**Instructions to follow**
Quote the entries below from the line with "an Attack and" through the line with "padding-right: 18px ->", both ends included, and only those lines.

**Material for this exercise**

■ ■ ■ ■

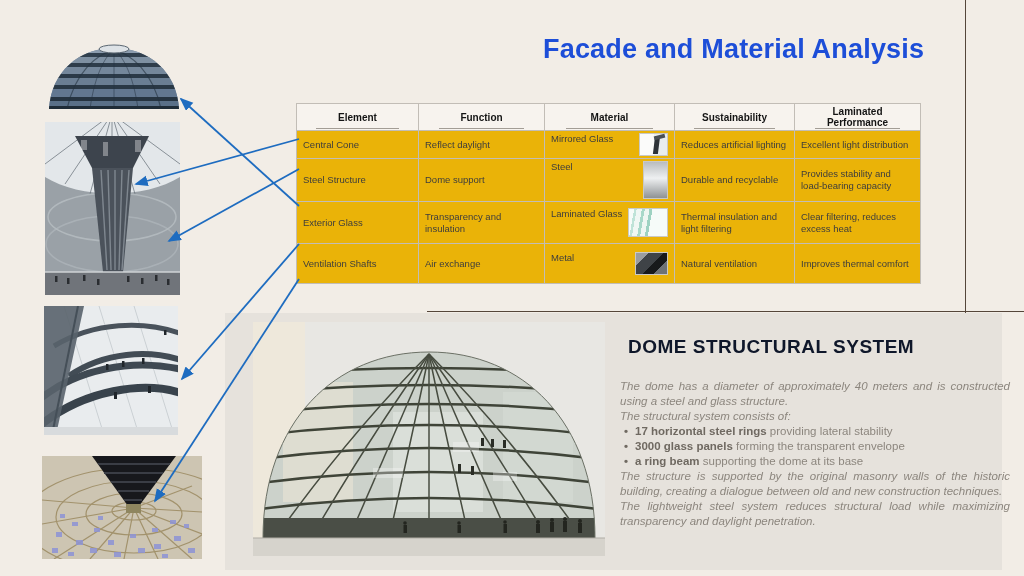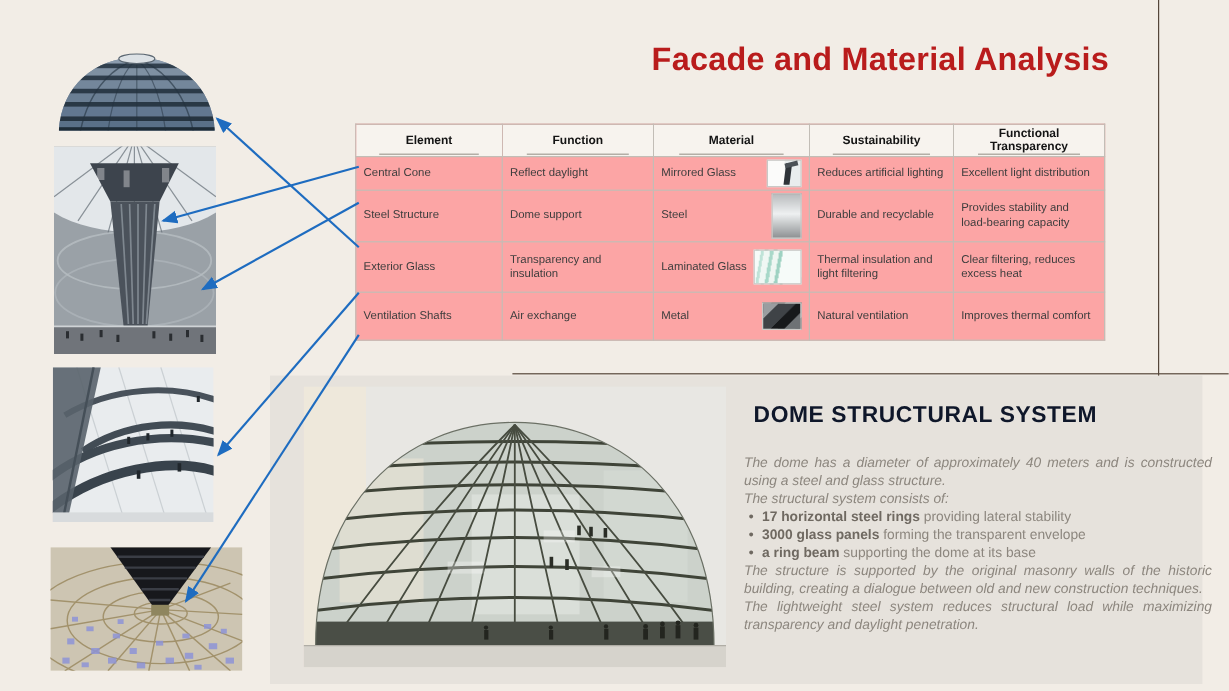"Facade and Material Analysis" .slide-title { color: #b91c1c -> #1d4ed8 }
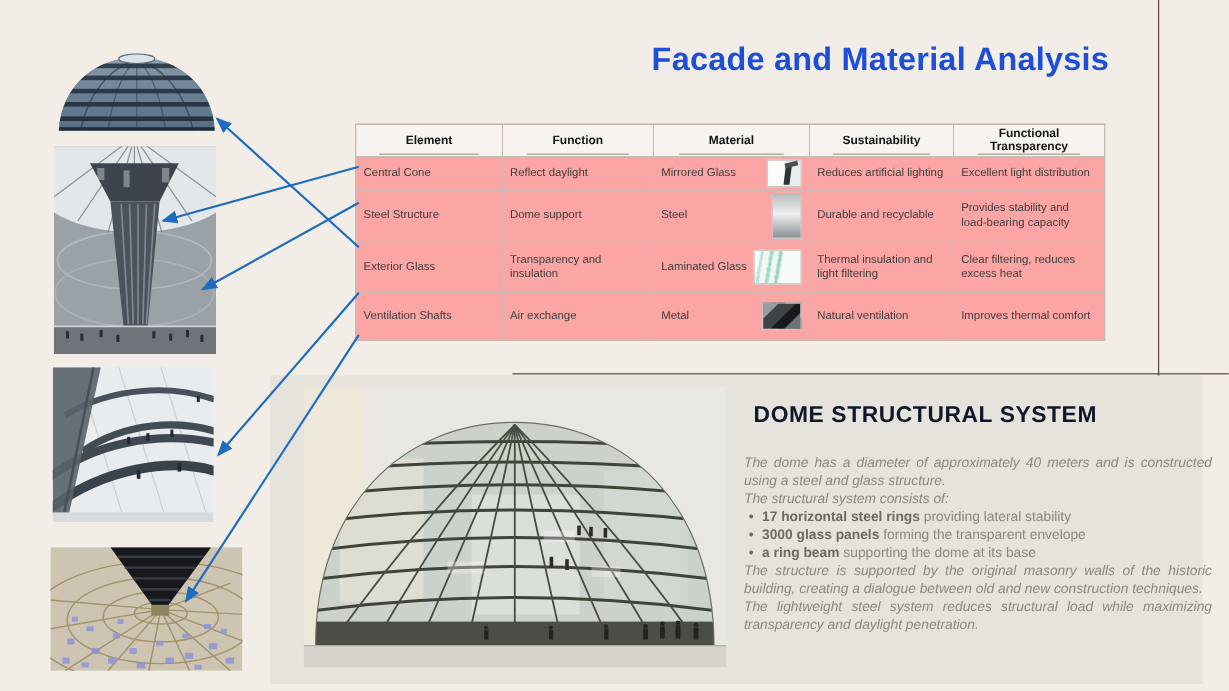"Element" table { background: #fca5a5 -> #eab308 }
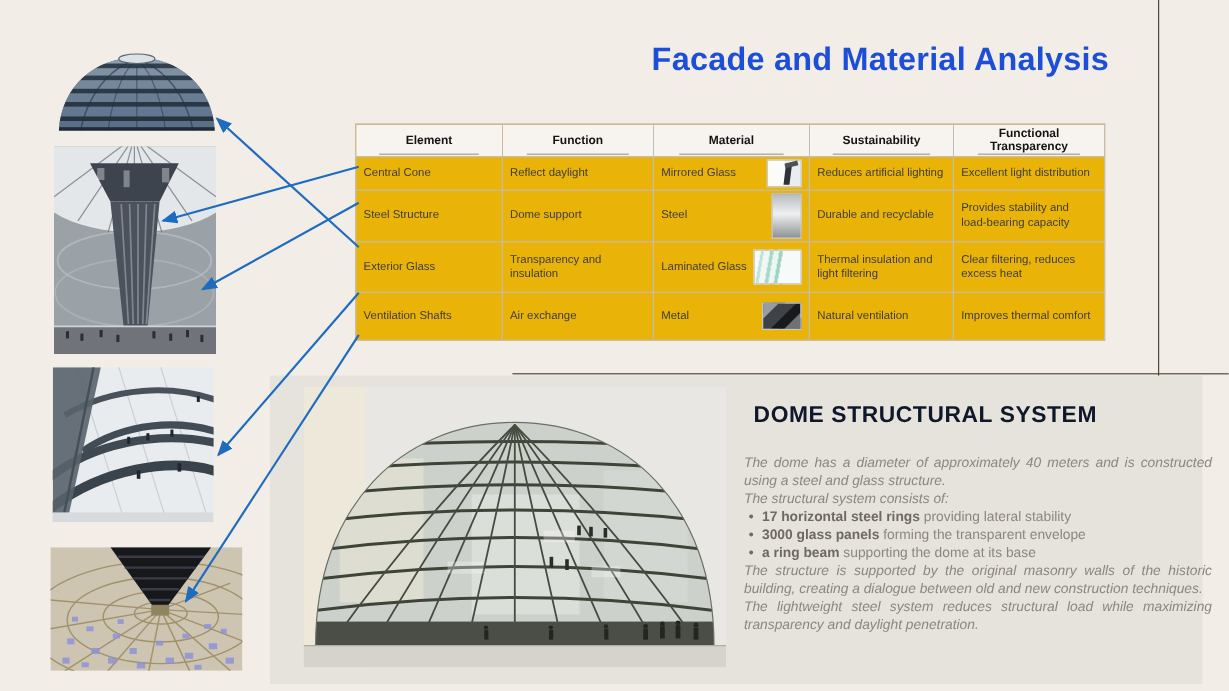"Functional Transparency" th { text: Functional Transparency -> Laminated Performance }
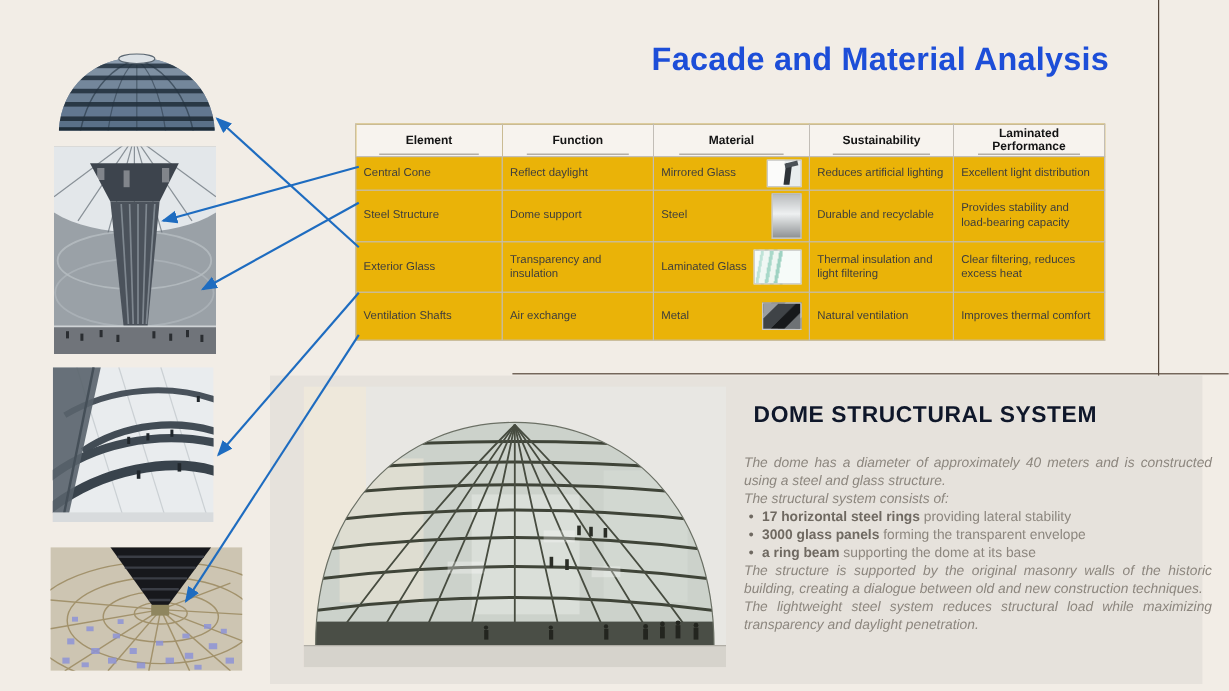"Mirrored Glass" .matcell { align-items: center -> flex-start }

■ ■ ■ ■

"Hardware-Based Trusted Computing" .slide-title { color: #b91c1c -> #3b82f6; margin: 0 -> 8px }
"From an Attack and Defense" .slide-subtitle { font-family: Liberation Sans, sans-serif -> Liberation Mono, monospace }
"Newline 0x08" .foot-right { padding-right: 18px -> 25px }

■ ■ ■ ■

**Response for this exercise**
"From an Attack and Defense" .slide-subtitle { font-family: Liberation Sans, sans-serif -> Liberation Mono, monospace }
"Newline 0x08" .foot-right { padding-right: 18px -> 25px }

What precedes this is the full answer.